Marvin Johnson

No. 27, 41
- Positions: Defensive back, halfback

Personal information
- Born: April 13, 1927 San Francisco, California, U.S.
- Died: February 8, 1981 (aged 53) Palo Alto, California, U.S.
- Listed height: 5 ft 11 in (1.80 m)
- Listed weight: 183 lb (83 kg)

Career information
- High school: Fremont (California)
- College: San Jose State
- NFL draft: 1951: undrafted

Career history
- Los Angeles Rams (1951–1952); Green Bay Packers (1952-1953);

Awards and highlights
- NFL champion (1951);

Career NFL statistics
- Interceptions: 6
- Fumble recoveries: 2
- Receptions: 2
- Receiving yards: 38
- Stats at Pro Football Reference

= Marvin Johnson (American football) =

American football player (1927–1981)

Marvin Leland Johnson (April 13, 1927 – February 8, 1981) was a player in the National Football League (NFL).

==Biography==
Johnson was born Marvin Leland Johnson on April 13, 1927, in Orange, California.
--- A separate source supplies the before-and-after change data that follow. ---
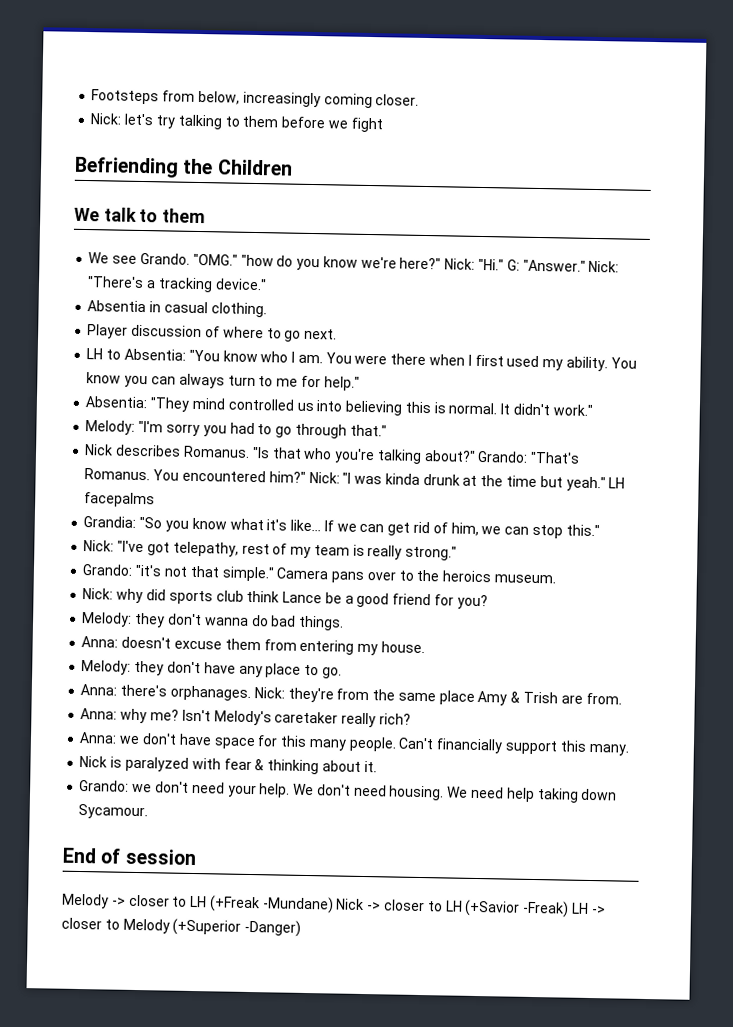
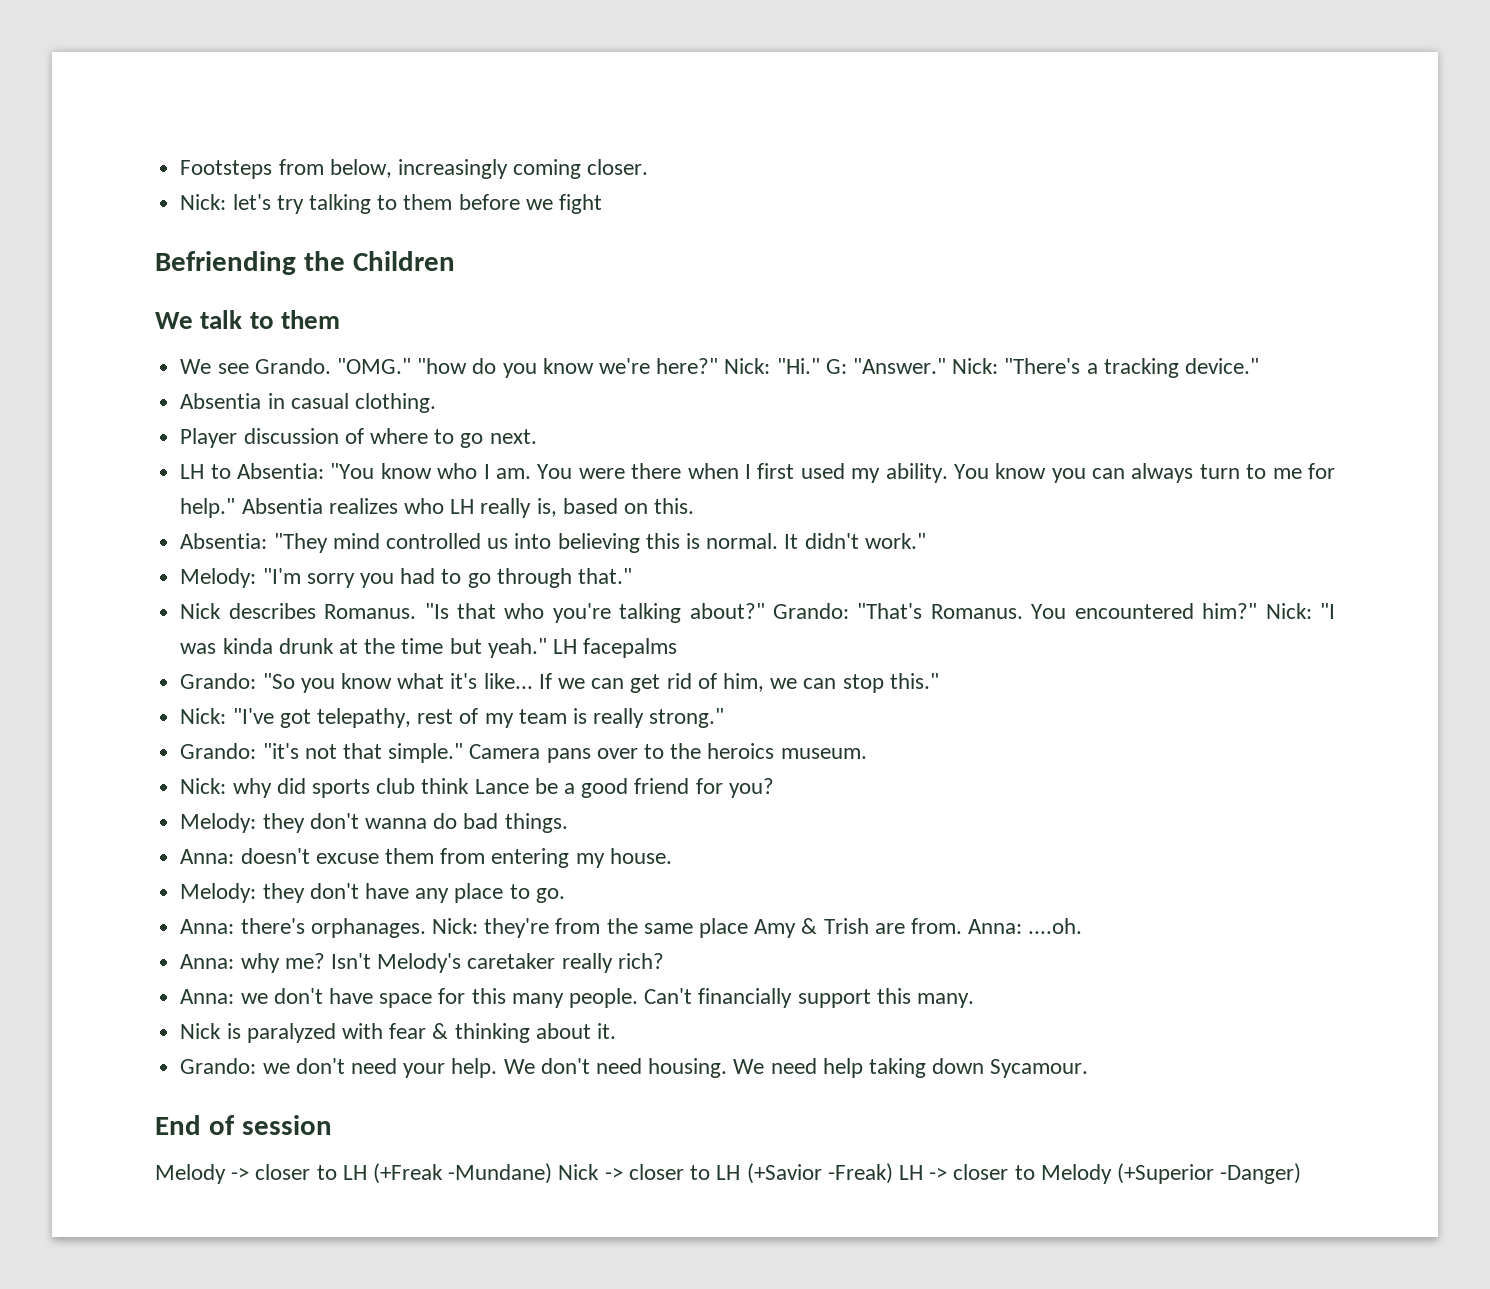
+ Absentia realizes who LH really is, based on this.
- Grandia: "So you know what it's like...
+ Grando: "So you know what it's like...
+ Anna: ....oh.

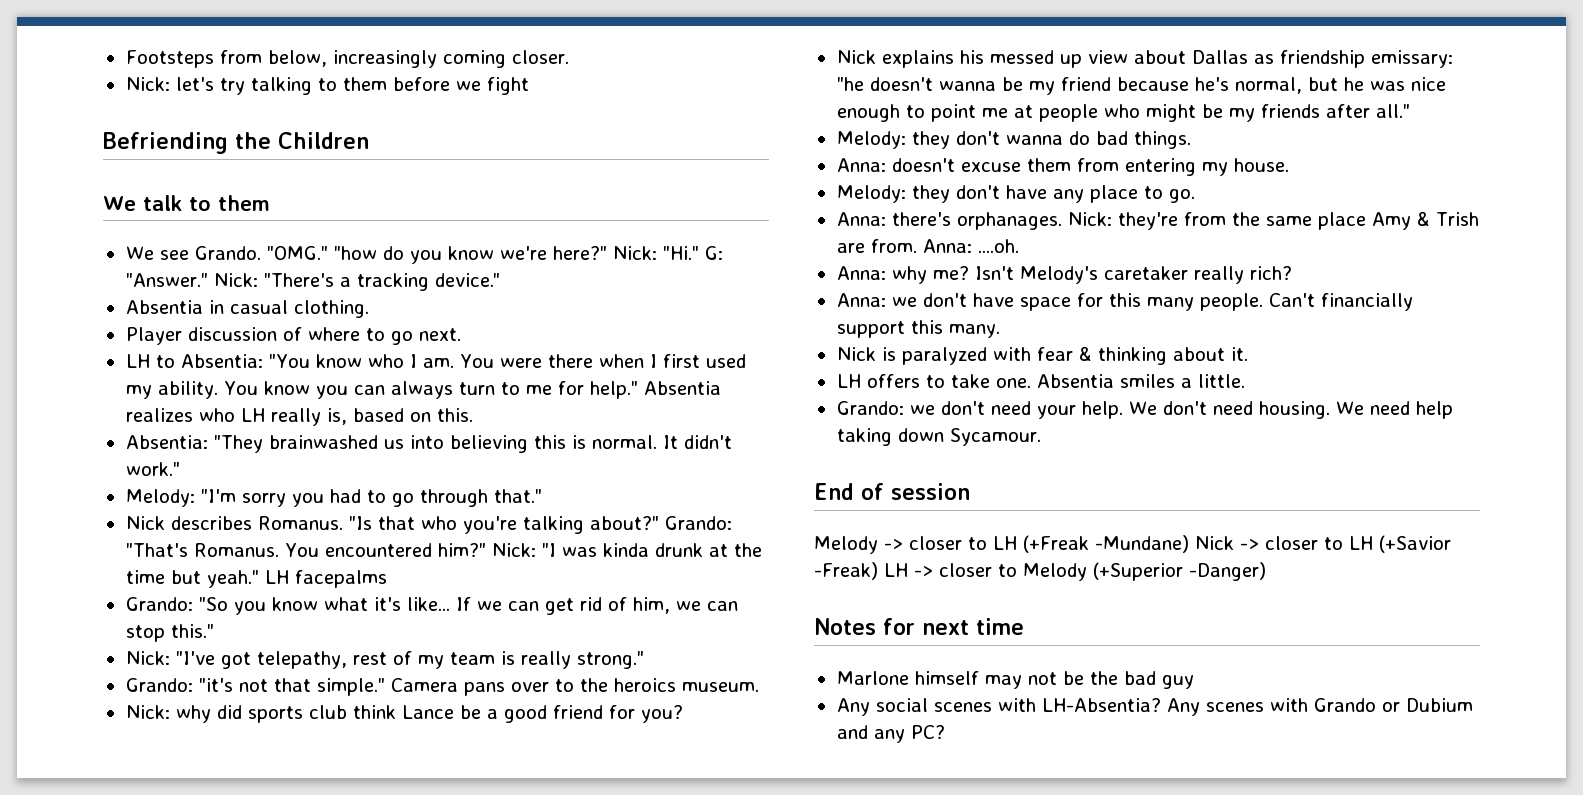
- Absentia: "They mind controlled us into believing this is normal.
+ Absentia: "They brainwashed us into believing this is normal.
+ Nick explains his messed up view about Dallas as friendship emissary: "he doesn't wanna be my friend because he's normal, but he was nice enough to point me at people who might be my friends after all."
+ LH offers to take one. Absentia smiles a little.
+ Notes for next time
+ Marlone himself may not be the bad guy
+ Any social scenes with LH-Absentia? Any scenes with Grando or Dubium and any PC?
He died in Palo Alto in 1981.

==Career==
Johnson played with the Los Angeles Rams during the 1951 NFL season. He later played with the Green Bay Packers during the 1953 NFL season after having split the previous season between the Rams and the Packers.

He played at the collegiate level at San Jose State University.